[Difference listings]
%%
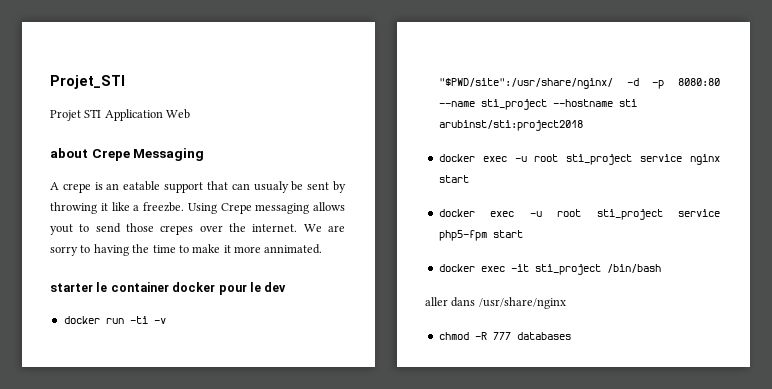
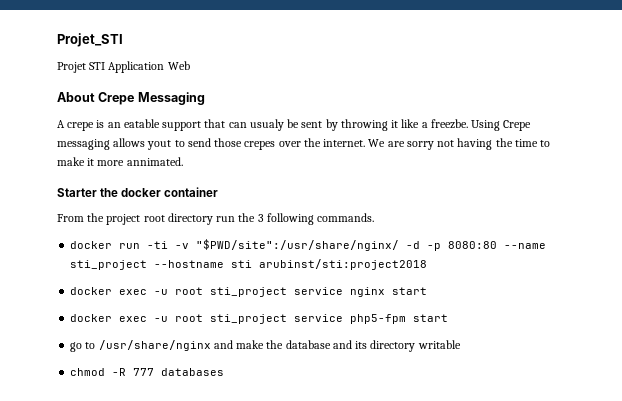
- about Crepe Messaging
+ About Crepe Messaging
- We are sorry to having the time to make it more annimated.
+ We are sorry not having the time to make it more annimated.
- starter le container docker pour le dev
+ Starter the docker container
+ From the project root directory run the 3 following commands.
- docker exec -it sti_project /bin/bash
- aller dans /usr/share/nginx
+ go to /usr/share/nginx and make the database and its directory writable

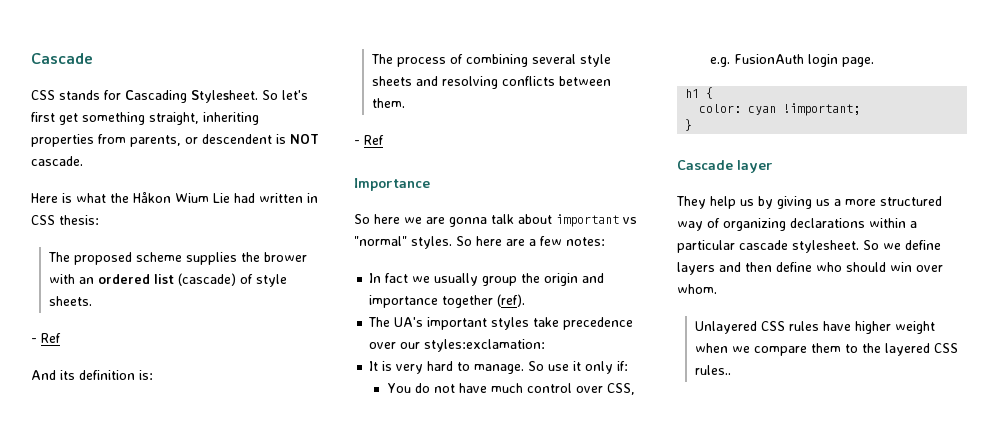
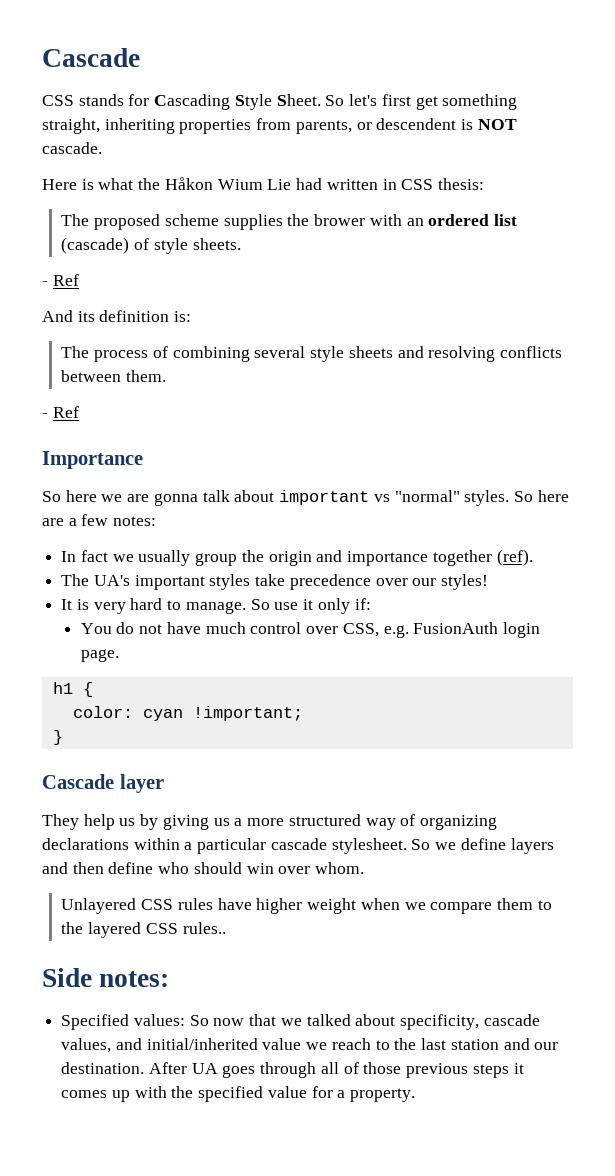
- CSS stands for Cascading Stylesheet.
+ CSS stands for Cascading Style Sheet.
- The UA's important styles take precedence over our styles:exclamation:
+ The UA's important styles take precedence over our styles!
+ Side notes:
+ Specified values: So now that we talked about specificity, cascade values, and initial/inherited value we reach to the last station and our destination. After UA goes through all of those previous steps it comes up with the specified value for a property.

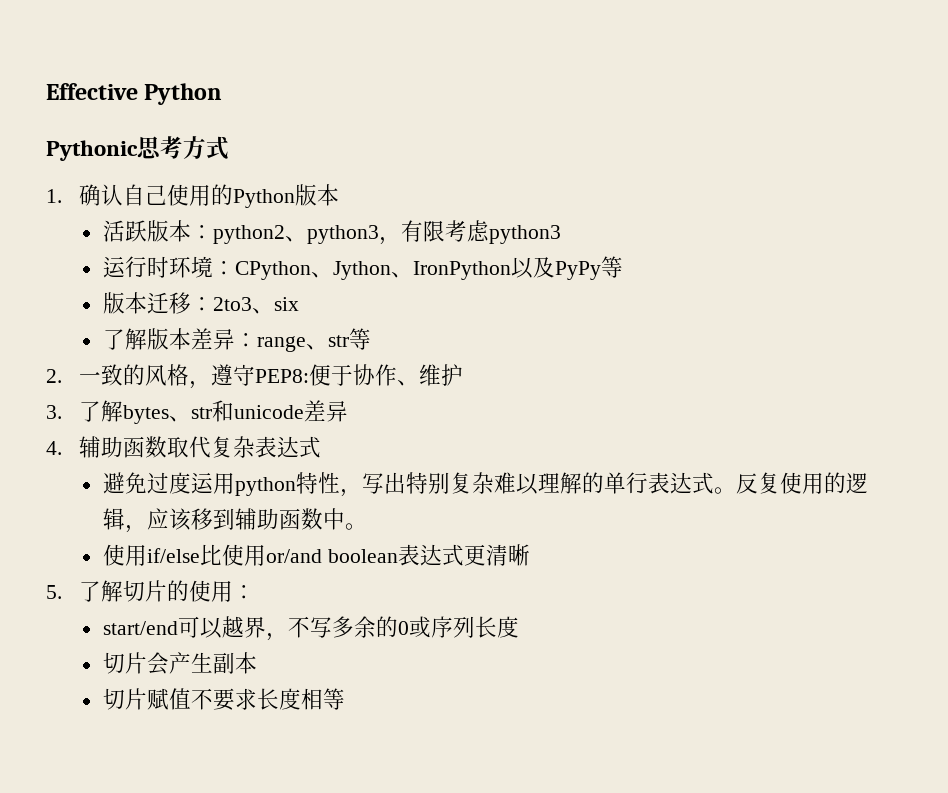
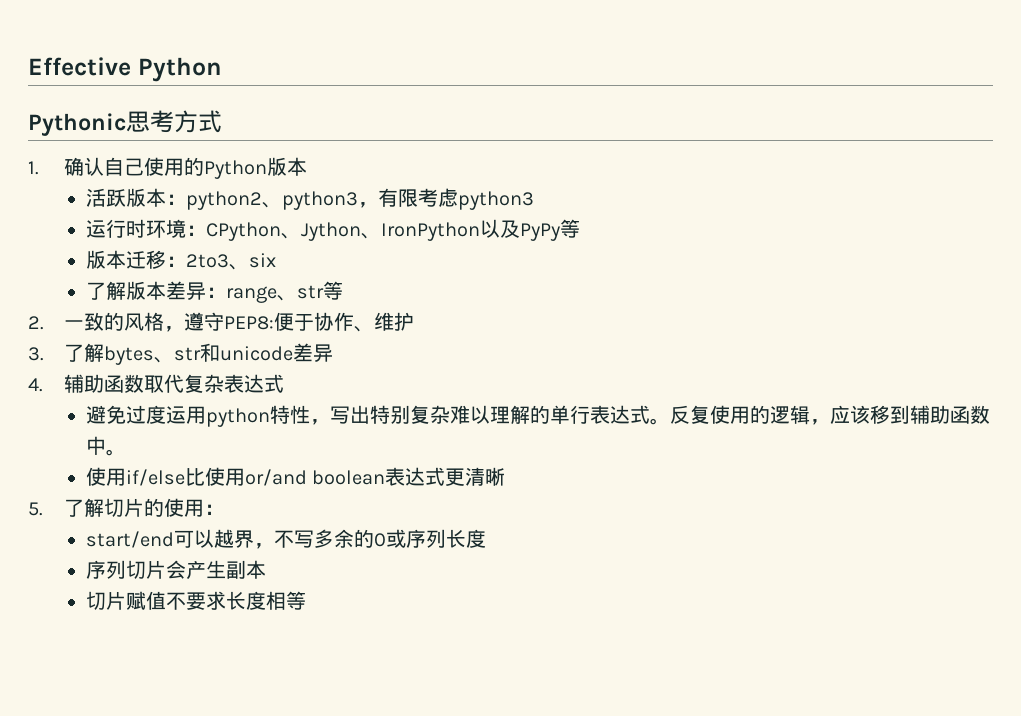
- 切片会产生副本
+ 序列切片会产生副本

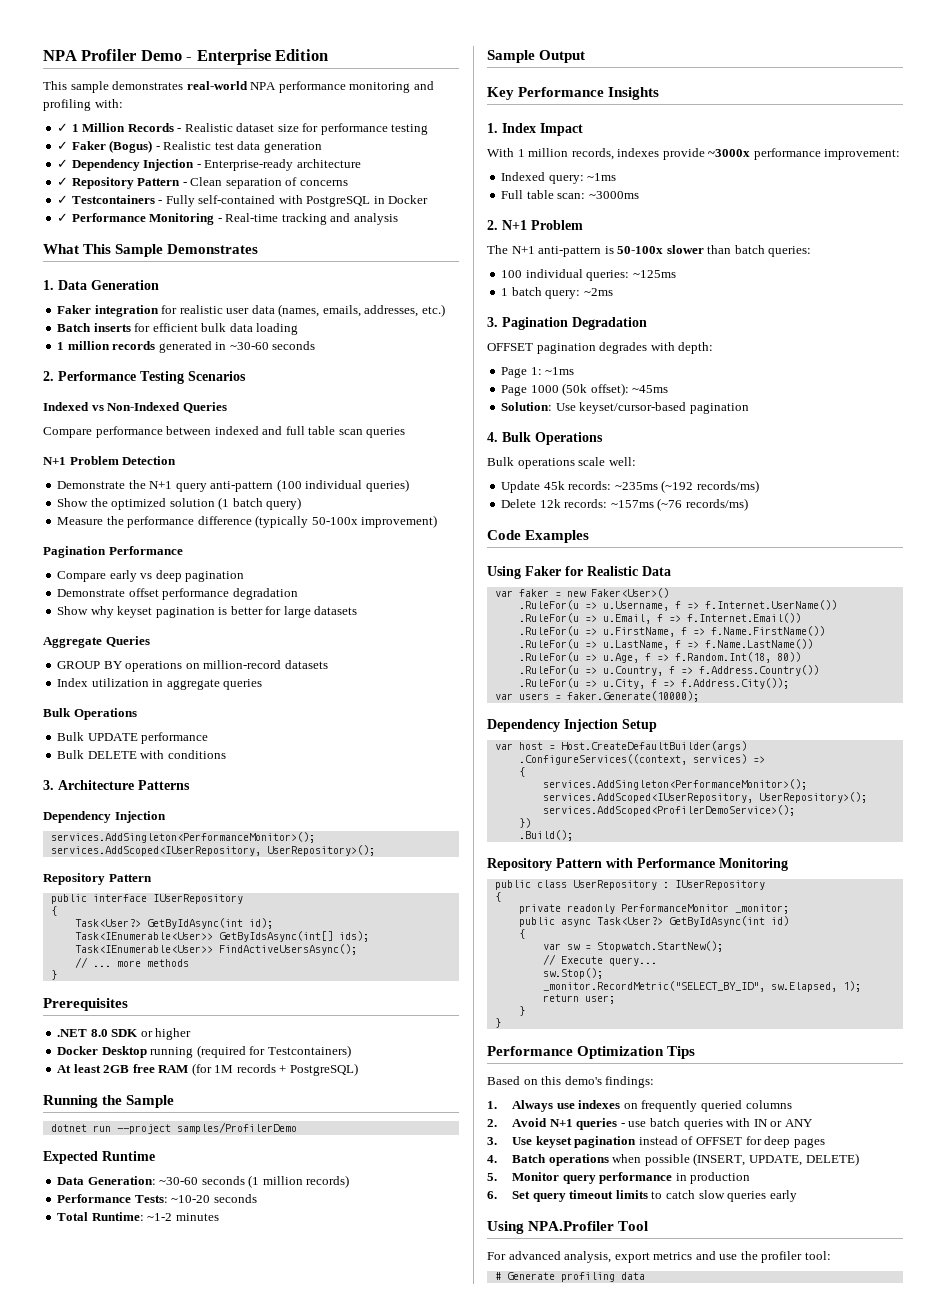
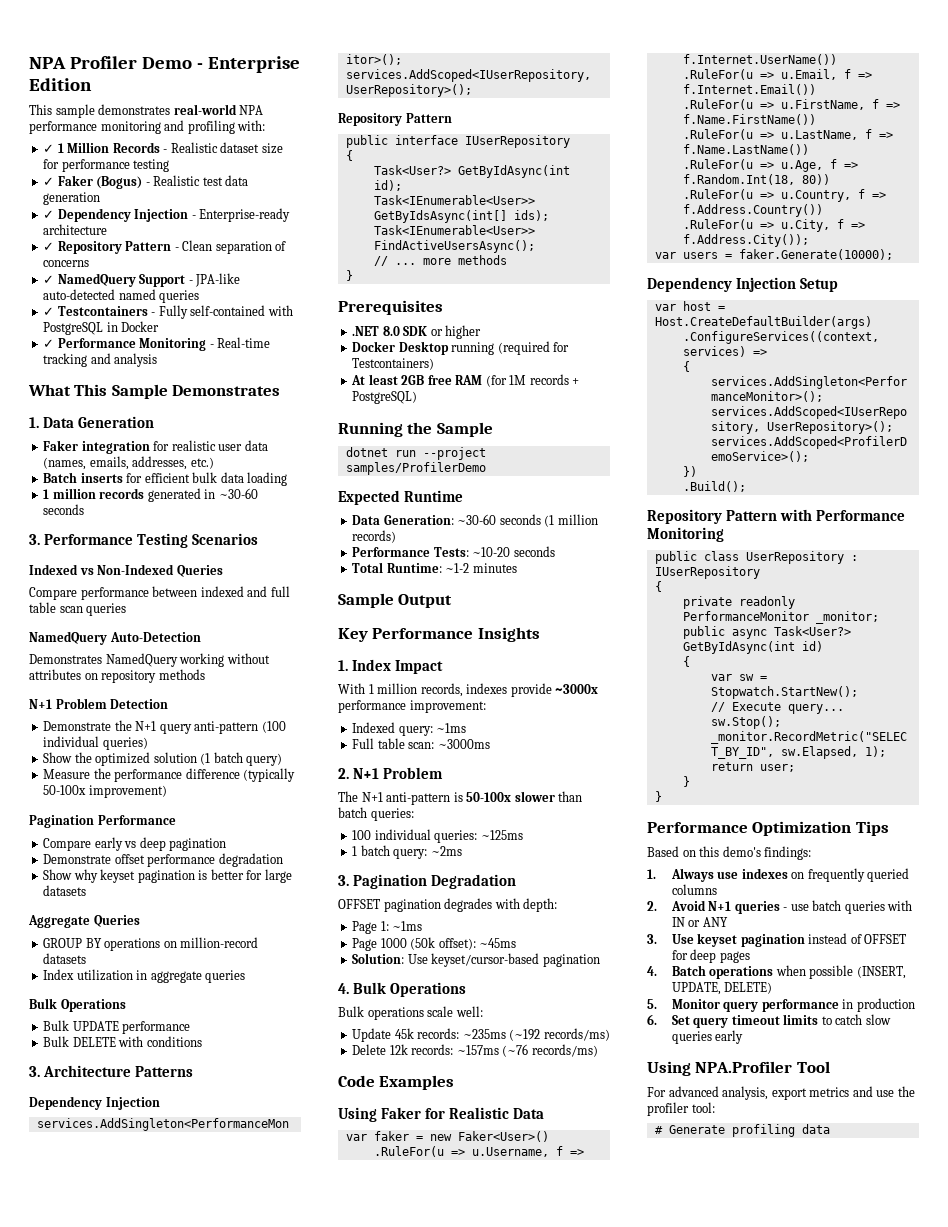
+ ✓ NamedQuery Support - JPA-like auto-detected named queries
- 2. Performance Testing Scenarios
+ 3. Performance Testing Scenarios
+ NamedQuery Auto-Detection
+ Demonstrates NamedQuery working without attributes on repository methods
%%
**Your assignment:**
From the lines above, copy those that contain the word "annimated".

**Response to the exercise:**
- We are sorry to having the time to make it more annimated.
+ We are sorry not having the time to make it more annimated.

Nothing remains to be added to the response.